Home to nearly 26 million people, the Appalachian Region encompasses the full state of West Virginia as well as pieces of 12 other states, spanning 206,000 square miles. Although metropolitan areas anchor much of the region, a fourth of Appalachia’s 423 counties are rural, characterized by generational poverty and a lack of key resources, such as adequate healthcare.
This is evidenced in the overall Appalachian cancer mortality rate that runs 10 percent higher than the national average. Appalachia’s most rural populations also experience higher cancer death rates (over 15 percent) compared to the rest of the nation. In central Appalachia, the rate of cancer occurrence is 32 percent higher than the rest of the United States. In particular, Appalachian Kentucky has the highest rates of cancer burden, which exceed the national average by 35 percent.
To address these disparities, the Associations of Community Cancer Centers (ACCC) joined several of its oncology state societies located throughout the region to create the Appalachian Community Cancer Alliance.
The alliance seeks to provide residents of the Appalachian Region with interdisciplinary, patient-centered approaches to cancer care, beginning with prevention and throughout survivorship, with an emphasis on enhanced quality of life. The alliance’s goal is to develop proven, practical solutions for improving the entire cancer care continuum in Appalachia and all underserved areas of the U.S.
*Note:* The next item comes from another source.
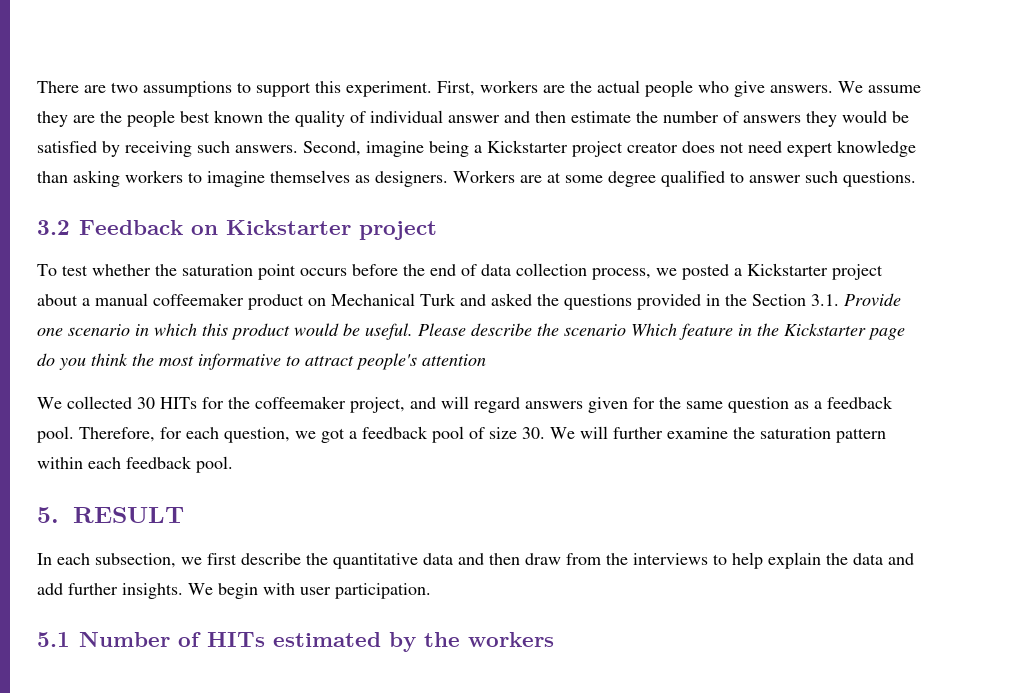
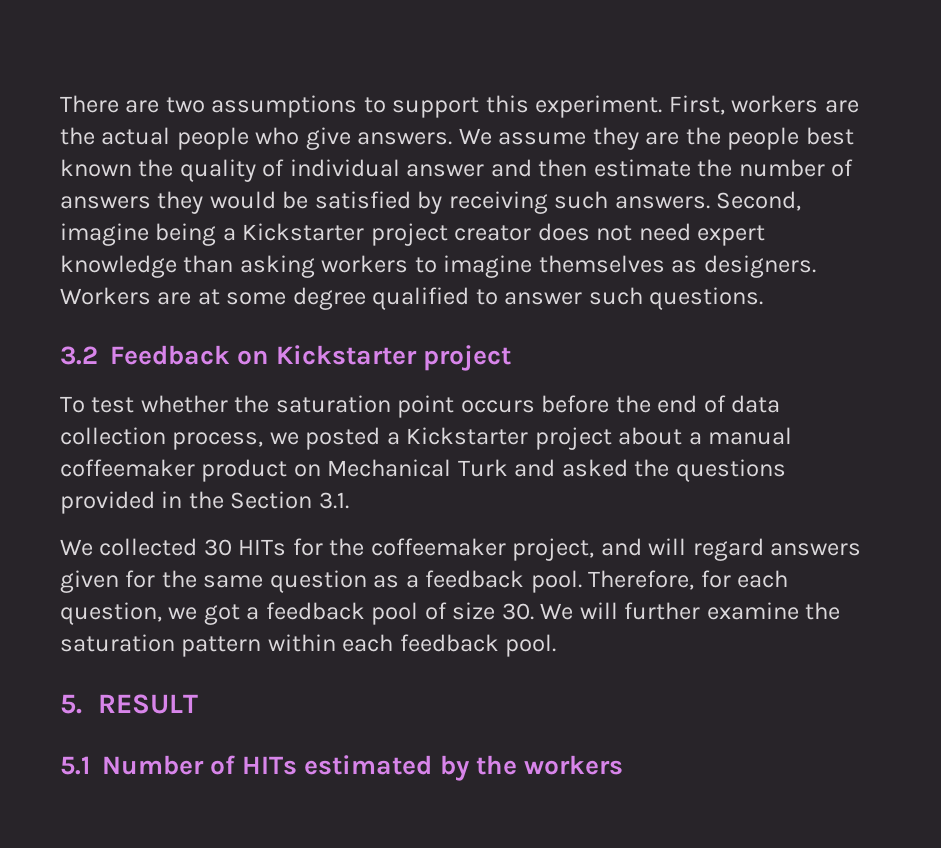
- To test whether the saturation point occurs before the end of data collection process, we posted a Kickstarter project about a manual coffeemaker product on Mechanical Turk and asked the questions provided in the Section 3.1. Provide one scenario in which this product would be useful. Please describe the scenario Which feature in the Kickstarter page do you think the most informative to attract people's attention
+ To test whether the saturation point occurs before the end of data collection process, we posted a Kickstarter project about a manual coffeemaker product on Mechanical Turk and asked the questions provided in the Section 3.1.
- In each subsection, we first describe the quantitative data and then draw from the interviews to help explain the data and add further insights. We begin with user participation.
Specifically, the alliance seeks input from all stakeholders to help:
Through its oncology state society partners, the alliance seeks to attract participation from all members of the multidisciplinary care team, including administrators, medical oncologists, advanced practice providers, oncology nurses, pathologists, quality improvement managers, other allied healthcare professionals, and community organizations and individuals committed to improving cancer care in rural Appalachia.
The alliance’s efforts will align with ACCC’s Rural Appalachian Lung Cancer Screening Initiative to improve cancer care delivery in the region. ACCC member program leadership created this screening initiative in reaction to the steep declines in cancer screening rates that were precipitated by the COVID-19 pandemic. It looks to identify and address barriers to cancer screenings in the counties most affected by the pandemic. Recognized by President and First Lady Biden, the Rural Appalachian Lung Cancer Screening Initiative will leverage ACCC’s existing portfolio of tools and best practices for reducing cancer deaths in underserved populations, and its advisory committee will be comprised of interdisciplinary stakeholders of the Appalachian Region’s oncology state societies.
Together, the Appalachian Community Cancer Alliance and Rural Appalachian Lung Cancer Screening Initiative are building upon ACCC’s proven cancer prevention tools for the community, such as its Fostering Excellence in Care and Outcomes in Patients with Stage III and IV NSCLC education program, publication series on improving care coordination patients with lung cancer on Medicaid, and “Understanding & Improving Lung Cancer Treatment in Asian Americans & Pacific Islanders in the Community Setting” whitepaper.
To learn more about the alliance’s sponsored activities or to become an advisory committee member, contact Ashley Lile, ACCC program manager. Then sign up to receive regular updates on the alliance’s progress and/or to participate in upcoming online learning opportunities like webinars and other events.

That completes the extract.